• _What is needed_
Repeat the data that follows exactly, starting at the line with "exquisite detail design" and ending at the line with "html: none ->", and leave out every picture.

• _Dataset excerpts_
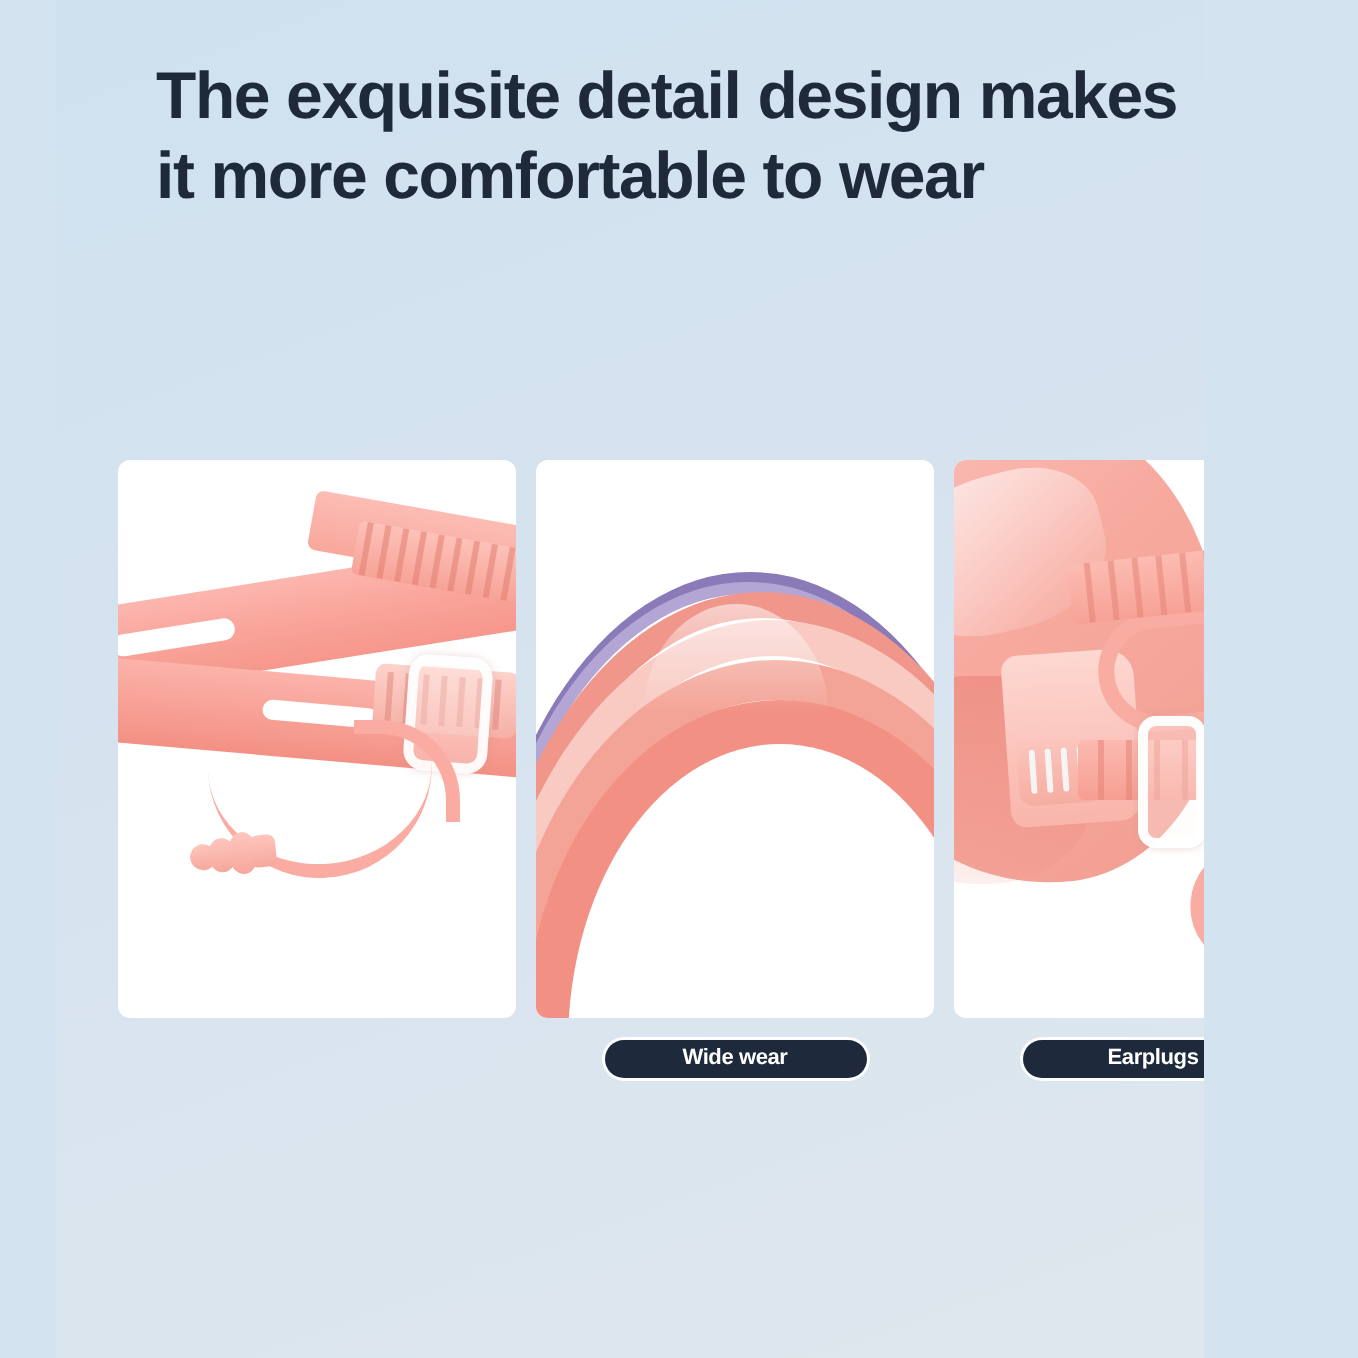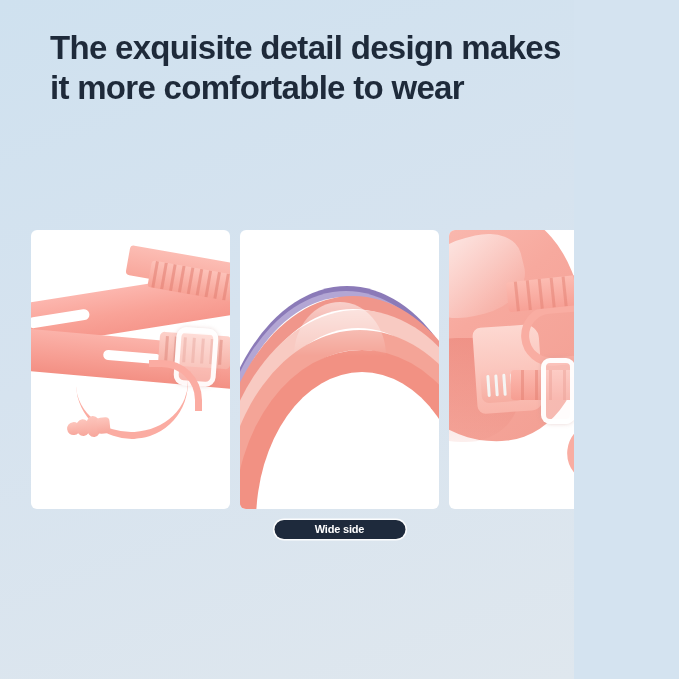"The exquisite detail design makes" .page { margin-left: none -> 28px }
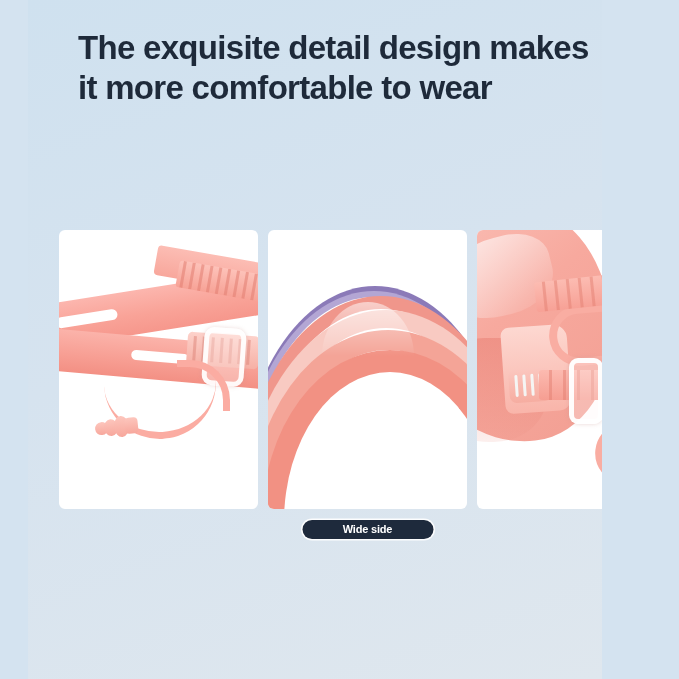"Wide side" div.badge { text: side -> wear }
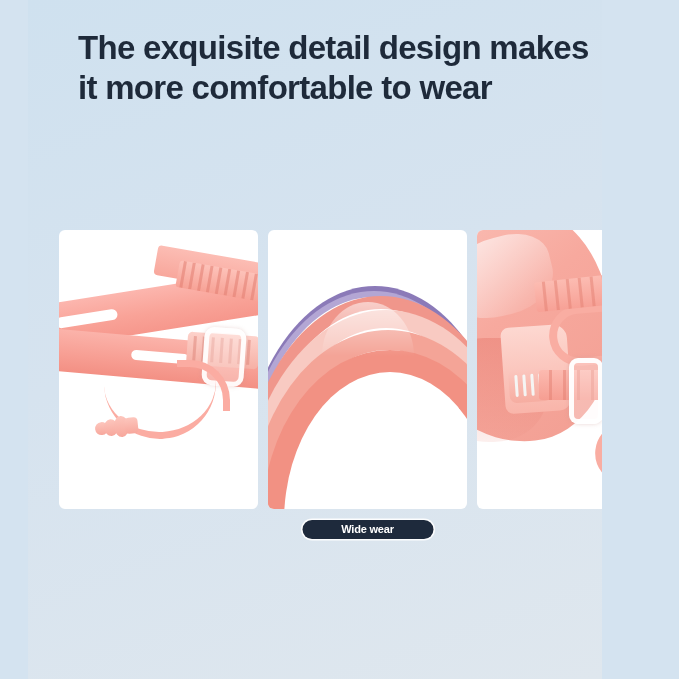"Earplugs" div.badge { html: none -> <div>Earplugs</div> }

* * *

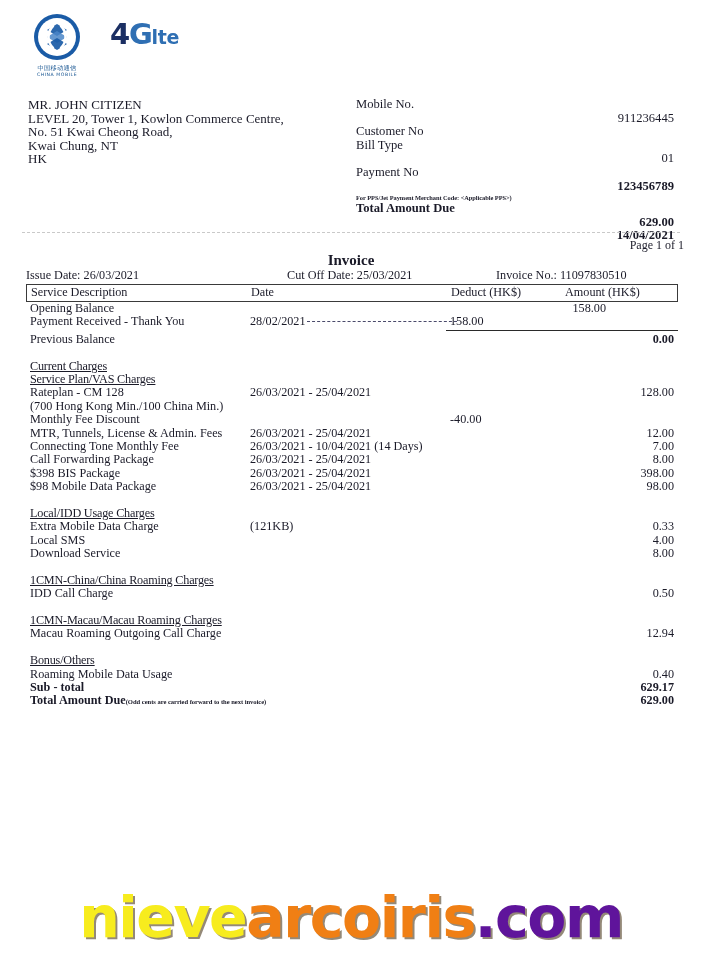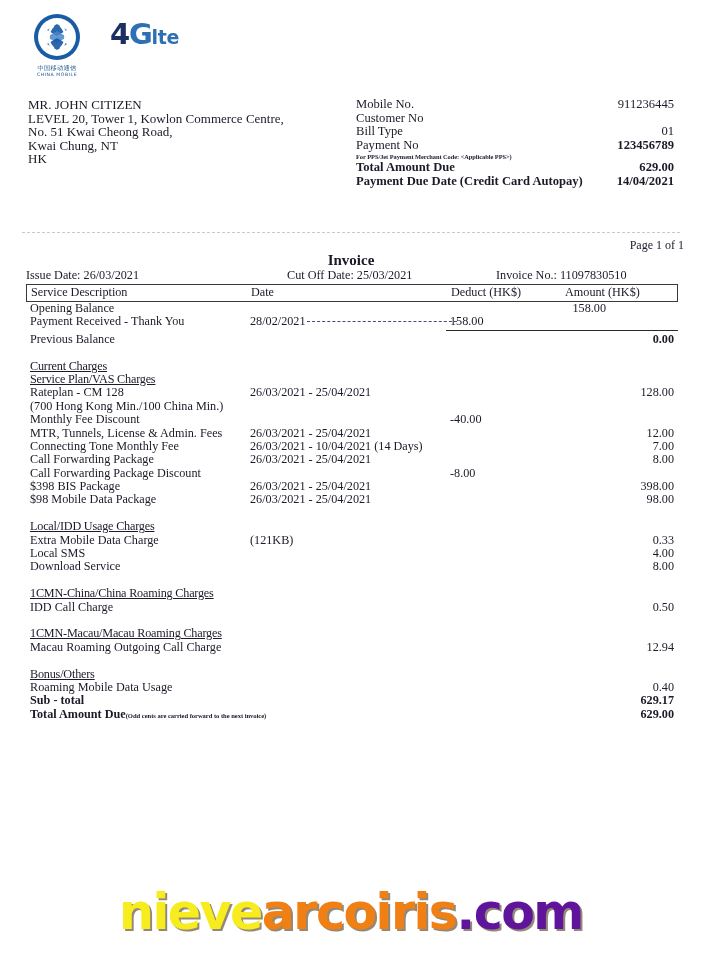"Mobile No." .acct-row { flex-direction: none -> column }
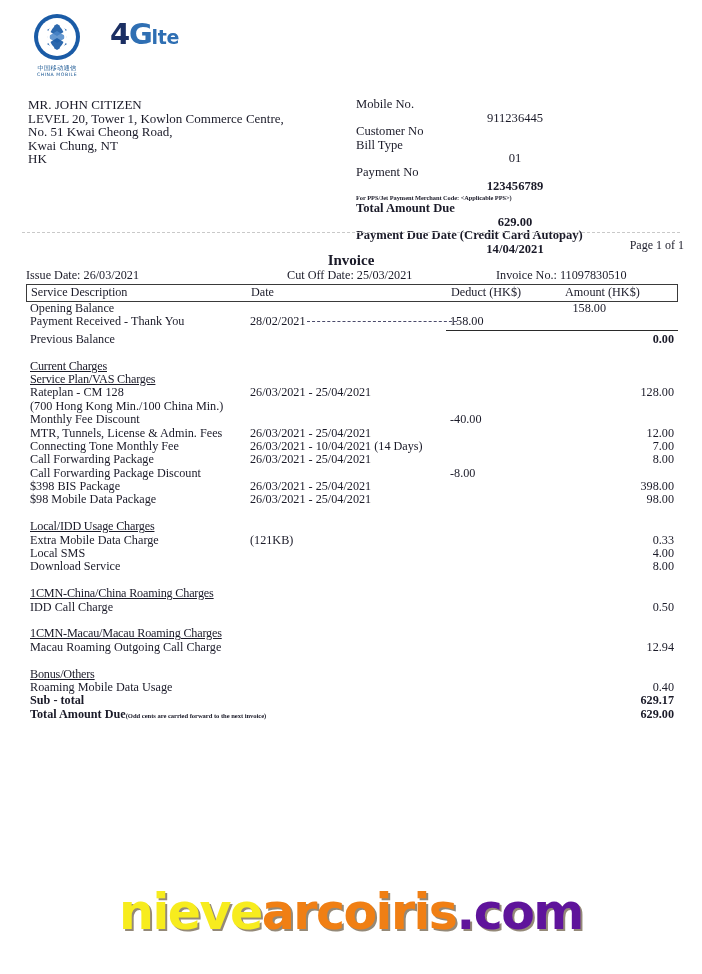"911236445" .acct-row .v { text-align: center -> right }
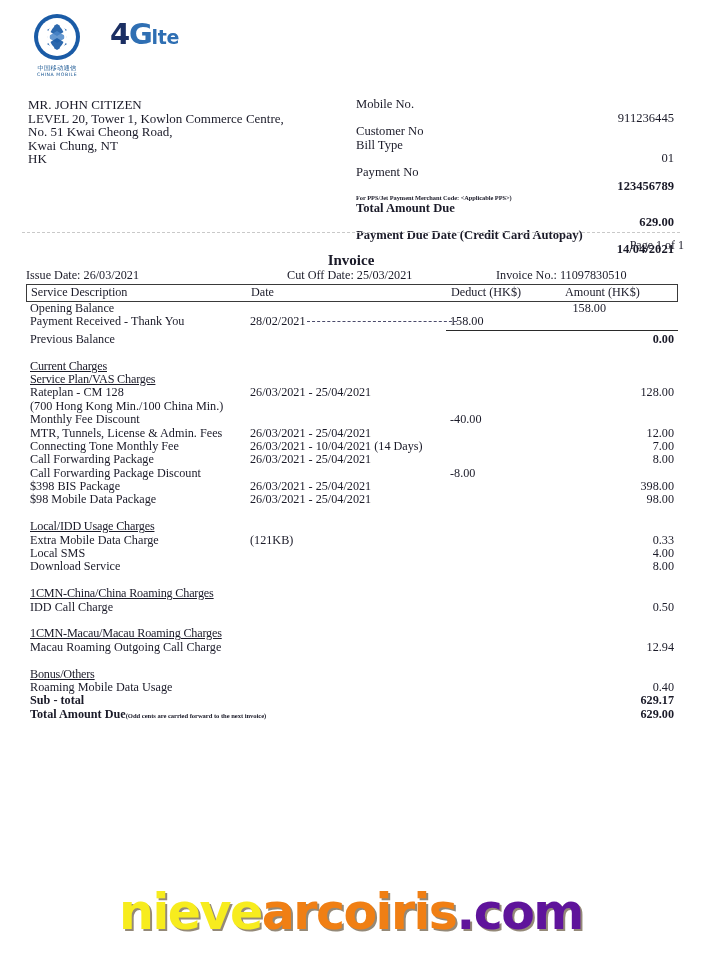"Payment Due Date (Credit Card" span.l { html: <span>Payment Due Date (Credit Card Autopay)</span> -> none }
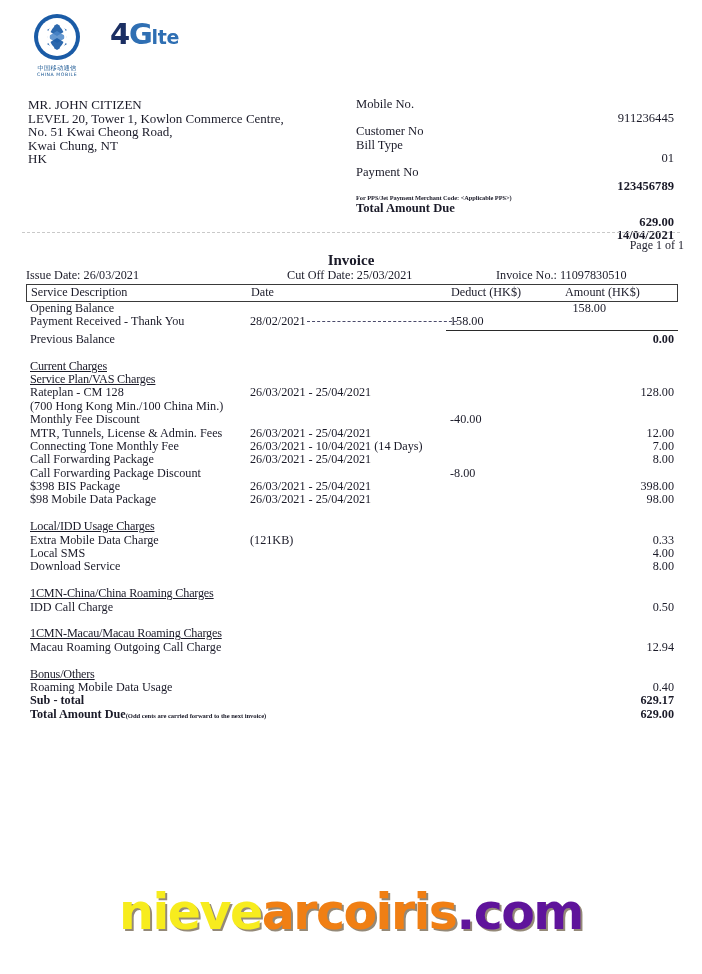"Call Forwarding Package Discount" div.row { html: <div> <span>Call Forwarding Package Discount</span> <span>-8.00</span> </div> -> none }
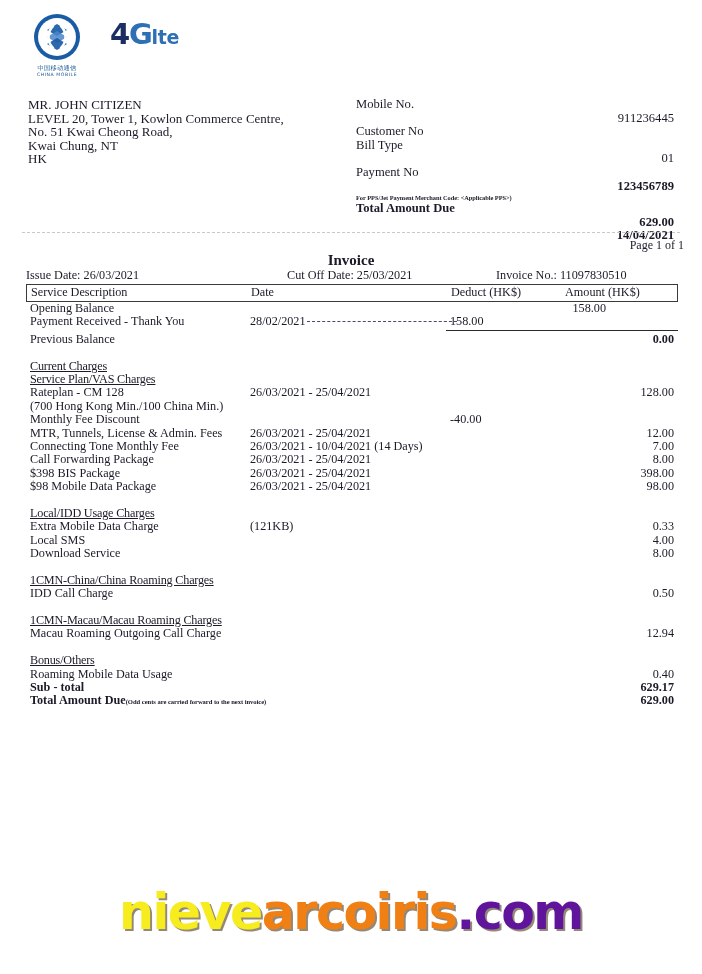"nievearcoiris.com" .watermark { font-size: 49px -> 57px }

• _Reply to the exercise_
"The exquisite detail design makes" .page { margin-left: none -> 28px }
"Wide side" div.badge { text: side -> wear }
"Earplugs" div.badge { html: none -> <div>Earplugs</div> }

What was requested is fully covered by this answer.